→ **PROBLEM DETAILS**: From the listing below, copy only the lines running from the line that contains "2020-09-30: 420 -> 438.96" to the line that contains "2021: none -> 230000000000", both included.

***

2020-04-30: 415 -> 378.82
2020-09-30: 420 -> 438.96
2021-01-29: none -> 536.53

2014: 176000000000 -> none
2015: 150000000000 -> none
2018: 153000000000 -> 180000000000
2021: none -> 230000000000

***

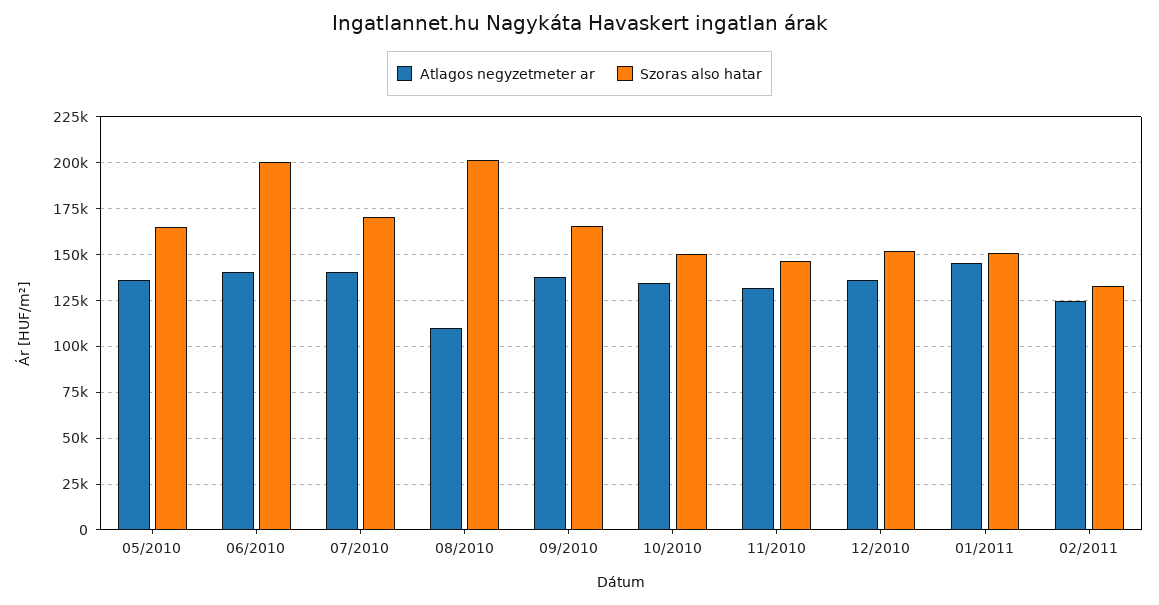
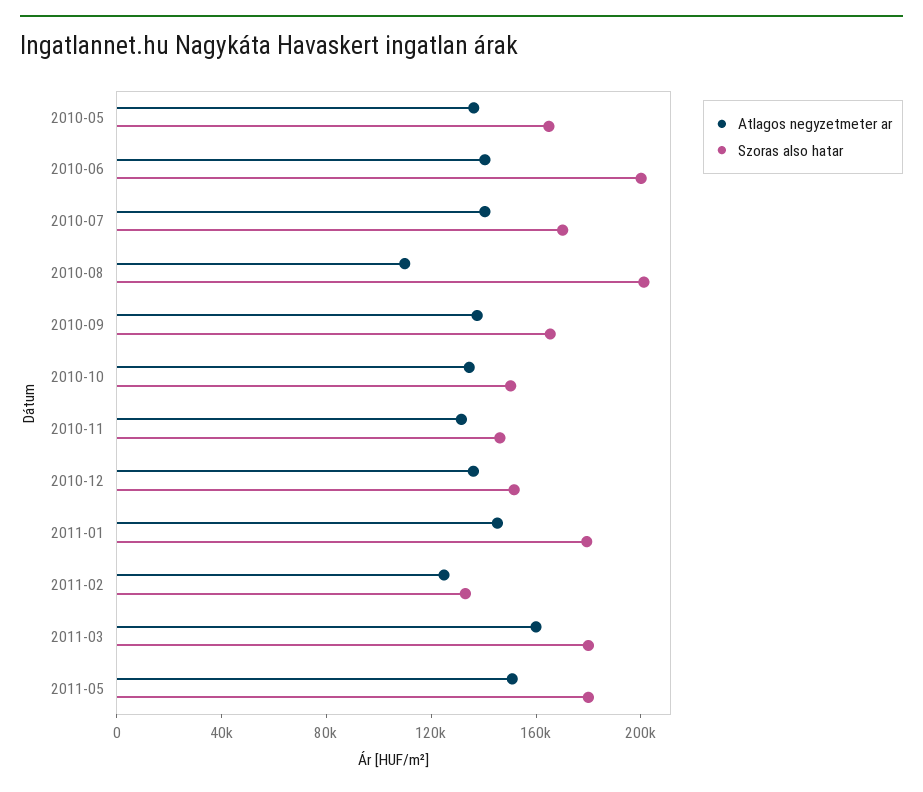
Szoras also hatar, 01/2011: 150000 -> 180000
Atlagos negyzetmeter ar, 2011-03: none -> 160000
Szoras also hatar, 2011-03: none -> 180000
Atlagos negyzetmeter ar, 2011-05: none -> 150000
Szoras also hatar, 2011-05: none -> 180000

***

→ **RESPONSE TO THE TASK**:
2020-09-30: 420 -> 438.96
2021-01-29: none -> 536.53

2014: 176000000000 -> none
2015: 150000000000 -> none
2018: 153000000000 -> 180000000000
2021: none -> 230000000000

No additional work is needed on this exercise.